Return the length longest chain which can be formed.
You do not need to use up all the given intervals. You can select pairs in any order.
Example 1:
Input: pairs = [[1,2],[2,3],[3,4]] Output: 2 Explanation: The longest chain is [1,2] -> [3,4].
Example 2:
Input: pairs = [[1,2],[7,8],[4,5]] Output: 3 Explanation: The longest chain is [1,2] -> [4,5] -> [7,8].
Constraints:
n == pairs.length1 <= n <= 1000-1000 <= lefti < righti <= 1000Problem Overview: You are given an array of pairs where each pair [a, b] represents an interval. A pair [c, d] can follow [a, b] only if b < c. The goal is to build the longest possible chain of such pairs.
Approach 1: Dynamic Programming (O(n²) time, O(n) space)
This approach models the problem similarly to the Longest Increasing Subsequence.

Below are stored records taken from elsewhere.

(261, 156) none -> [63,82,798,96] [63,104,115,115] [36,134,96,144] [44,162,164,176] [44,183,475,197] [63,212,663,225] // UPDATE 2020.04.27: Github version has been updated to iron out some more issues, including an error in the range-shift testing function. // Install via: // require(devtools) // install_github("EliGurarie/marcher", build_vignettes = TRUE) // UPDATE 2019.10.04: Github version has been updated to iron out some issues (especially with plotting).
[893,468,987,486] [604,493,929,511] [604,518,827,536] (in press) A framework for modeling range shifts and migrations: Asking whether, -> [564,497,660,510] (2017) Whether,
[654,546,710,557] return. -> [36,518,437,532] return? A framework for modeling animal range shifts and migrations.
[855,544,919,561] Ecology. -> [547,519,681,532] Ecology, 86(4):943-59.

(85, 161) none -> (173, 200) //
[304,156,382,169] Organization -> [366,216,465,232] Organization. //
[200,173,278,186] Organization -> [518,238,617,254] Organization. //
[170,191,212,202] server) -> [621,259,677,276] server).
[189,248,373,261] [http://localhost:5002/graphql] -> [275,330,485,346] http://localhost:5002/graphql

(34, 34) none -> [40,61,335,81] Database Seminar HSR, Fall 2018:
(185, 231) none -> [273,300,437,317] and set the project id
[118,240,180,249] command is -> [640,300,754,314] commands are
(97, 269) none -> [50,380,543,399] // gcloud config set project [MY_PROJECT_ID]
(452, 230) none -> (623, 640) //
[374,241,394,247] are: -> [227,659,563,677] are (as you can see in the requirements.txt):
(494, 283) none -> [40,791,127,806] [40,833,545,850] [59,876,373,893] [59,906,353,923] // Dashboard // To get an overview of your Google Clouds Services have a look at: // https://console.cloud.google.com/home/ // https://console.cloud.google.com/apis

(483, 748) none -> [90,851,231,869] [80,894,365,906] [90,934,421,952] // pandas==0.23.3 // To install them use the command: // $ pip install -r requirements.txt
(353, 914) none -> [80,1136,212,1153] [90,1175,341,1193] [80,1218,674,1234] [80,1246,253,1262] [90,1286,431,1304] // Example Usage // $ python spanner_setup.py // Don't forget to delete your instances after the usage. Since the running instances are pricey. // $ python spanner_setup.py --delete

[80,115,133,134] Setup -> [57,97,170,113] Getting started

First sort the pairs by their starting value. Then iterate through the array and compute dp[i], the maximum chain length ending at pair i. For each pair i, check all previous pairs j and extend the chain when pairs[j][1] < pairs[i][0]. The transition becomes dp[i] = max(dp[i], dp[j] + 1). This guarantees the correct answer but requires a nested loop, giving O(n²) time and O(n) extra space. It’s a good baseline when learning dynamic programming patterns.
Approach 2: Greedy with Sorting (O(n log n) time, O(1) space)
The optimal insight is that the problem behaves like activity selection. Instead of maximizing chain length with DP, sort the pairs by their ending value and always pick the pair with the earliest finishing time that can extend the chain. After sorting, iterate once through the array while tracking the end of the last chosen pair. If the current pair's start is greater than the stored end, add it to the chain and update the end pointer. Sorting costs O(n log n) and the single pass costs O(n), with constant extra space.
The greedy rule works because choosing the smallest end leaves the most room for future pairs. This mirrors classic interval scheduling problems and commonly appears in greedy interview questions involving sorting and interval selection.
Recommended for interviews: The greedy sorting approach is what interviewers usually expect. The DP solution shows you understand the LIS-style formulation, but the greedy insight demonstrates stronger algorithmic reasoning and reduces complexity from O(n²) to O(n log n).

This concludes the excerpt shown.